Take Special Effect, a charity whose aim is to “put fun and inclusion back into the lives of physically disabled people” by helping them to play video games. Or Lego, which used gaming to teach children about internet safety. And Dove is acting on findings, co-published with the NGO Women in Games and the Centre for Appearance Research, that unrealistic beauty standards in the gaming industry make female gamers feel misrepresented. The Unilever-owned brand is working to boost representation and diversity in gaming for women and to reach them with self-esteem education.
Gamers are diverse. Just as, Twitch “is a diverse community,” a viewer says in Generation Twitch:Leading Cultural Change. “The communities that I participate in are excellent. They are always helping each other and talking about everything possible.” It’s a commonly held view: 78% of Twitch viewers sampled for the research agree that Twitch is a diverse community for everyone.
What brands need to know about Generation Twitch
It may come as a surprise to learn that the Twitch audience is accepting of advertisers and even values them.
Rather than being perceived as exploitative, brands are seen as supporters of streamers, allowing them to do what they love as a full-time job. Indeed, 69% of Generation Twitch say they are more likely to consider brands that streamers use themselves.
A leading global drinks brand supported one streamer who held an “unbranded” drinks can, hinting and joking that a sponsorship would be gratefully received. The brand jumped onboard and the streamer and brand surprised the streamer’s community, which then showed an immediate willingness to engage with and purchase that brand.
“A brand advertising on the service is able to reach a more differentiated and varied audience,” says one Twitch viewer in the UK, quoted in the global Generation Twitch: Leading Cultural Change research. “They gain visibility from different groups of people and greater reach. For streamers, [this means] more advertising, more income, and the community gets more content.”

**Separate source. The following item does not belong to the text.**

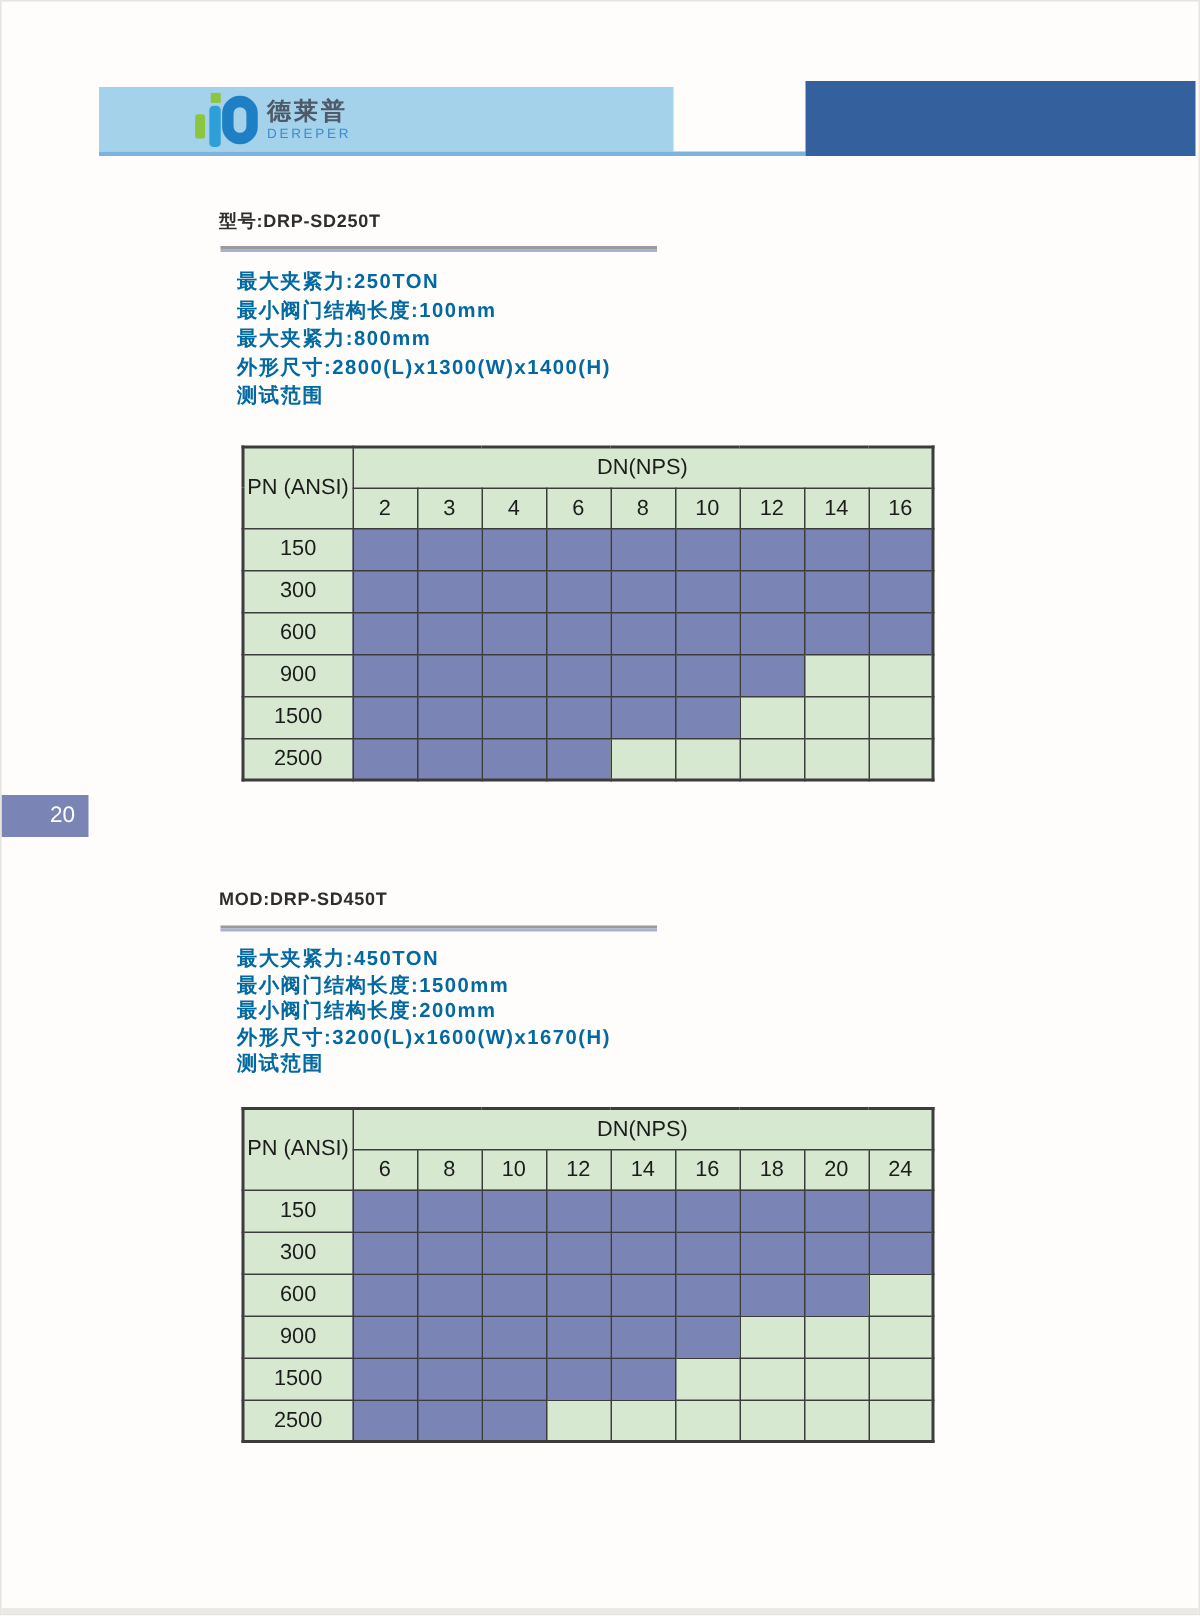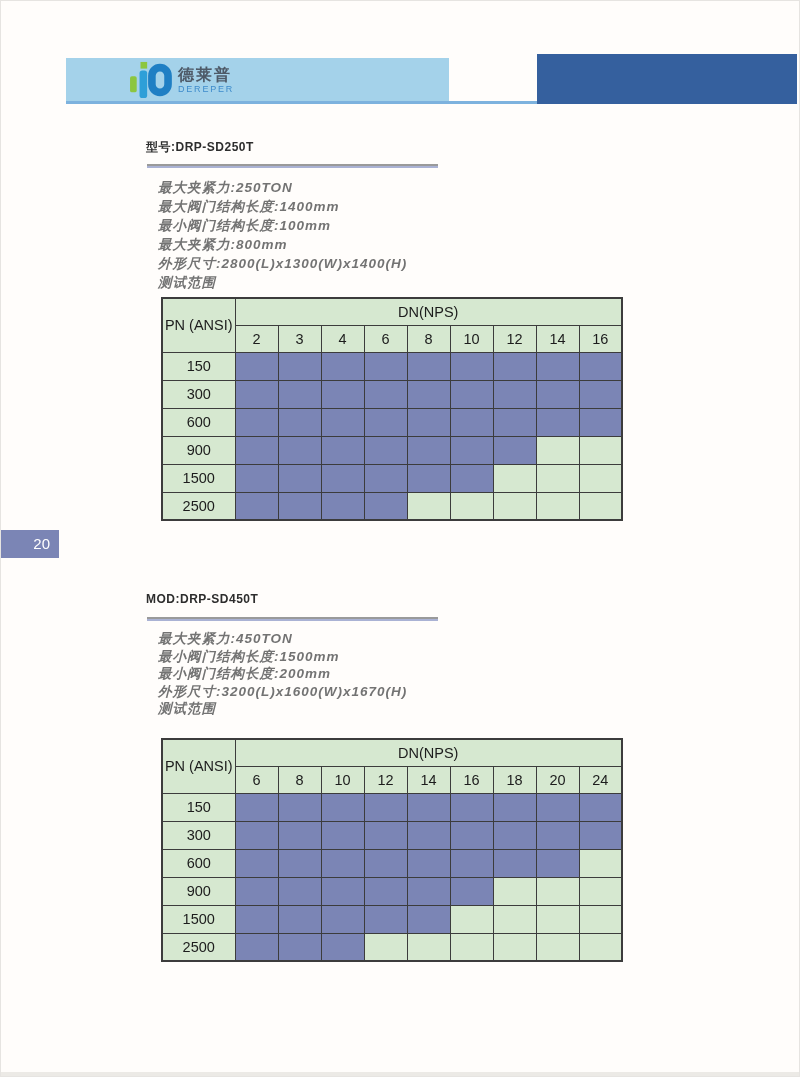"最大夹紧力:250TON" .spec-line { color: #737373 -> #0369a1; font-style: italic -> none }
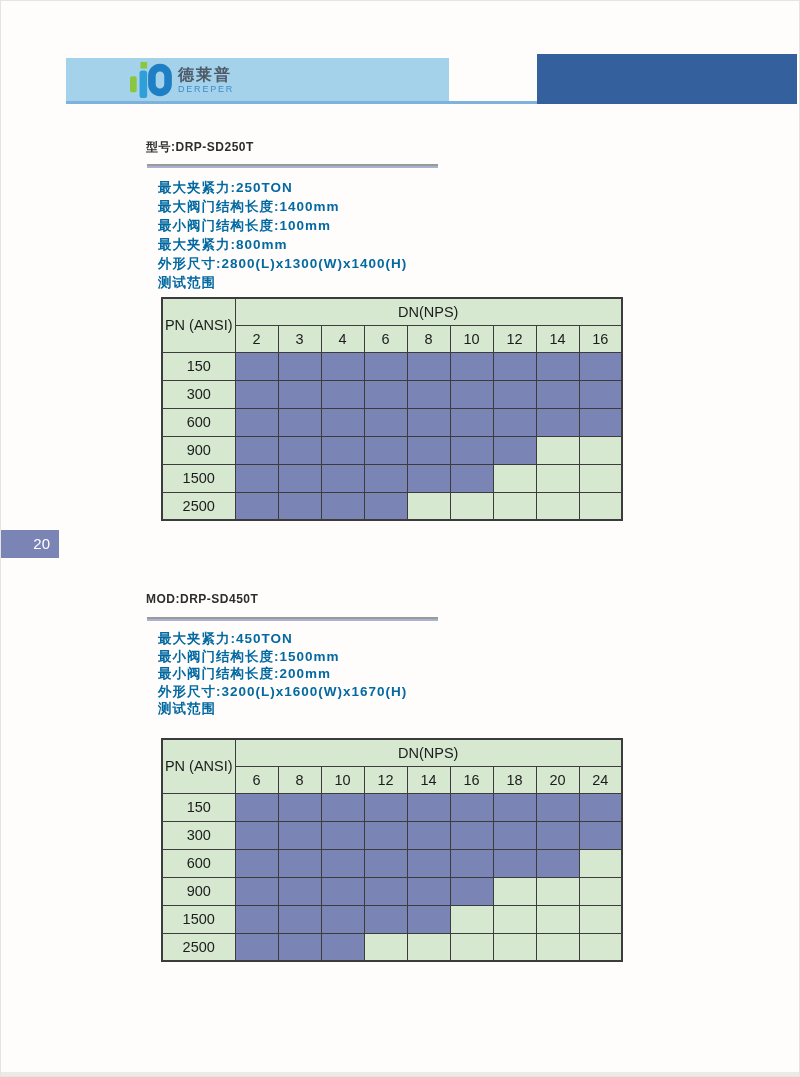"最大阀门结构长度:1400mm" div.spec-line { html: <div>最大阀门结构长度:1400mm</div> -> none }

Audiences are more socially aware and impact driven – they value inclusivity and are pushing brands to reflect that in their behaviours, but brands need to go beyond virtue signalling. It’s clear that the Twitch community is ready to donate and support (via technology) causes that matter to them.
Tips for engaging with Generation Twitch
Brands need to build trust by showing their authentic human side; audiences react well to brands which allow streamers to be themselves.
“As long as you advertise with the right feeling, then any company can do it,” says a US-based Twitch viewer, endorsing the research data which revealed that 69% agree any brand can advertise on Twitch, while 60% like a brand more if they know it advertises on Twitch.
The Twitch community wants to be part of something bigger than themselves. Brands can invite engagement through collaboration with streamers who share their sense of purpose.
In fact, brands have the right to be bold on Twitch. “In a way the more unusual the brand, the more it can raise an eyebrow, particularly if they put the effort in,” says a UK-based Twitch viewer. “The creative community are kind of up for a bit of dissonance.”
Nearly three quarters of viewers (73%) agree brands can be bold, while 70% are happy for brands to be playful.
Twitch is a place for everyone - and that includes brands which add value to their experience.
The best-performing brand partnerships will be those that embrace the five behaviours of the Twitch audience – being authentic, fluid, collaborative, inclusive and purposeful – and also tap into the four pillars of Twitch - live and shared experiences, gaming and livestreaming.
Now is the time for brands to start adapting to the significant cultural shift at play and to connect with this influential generation - one that they might just be missing.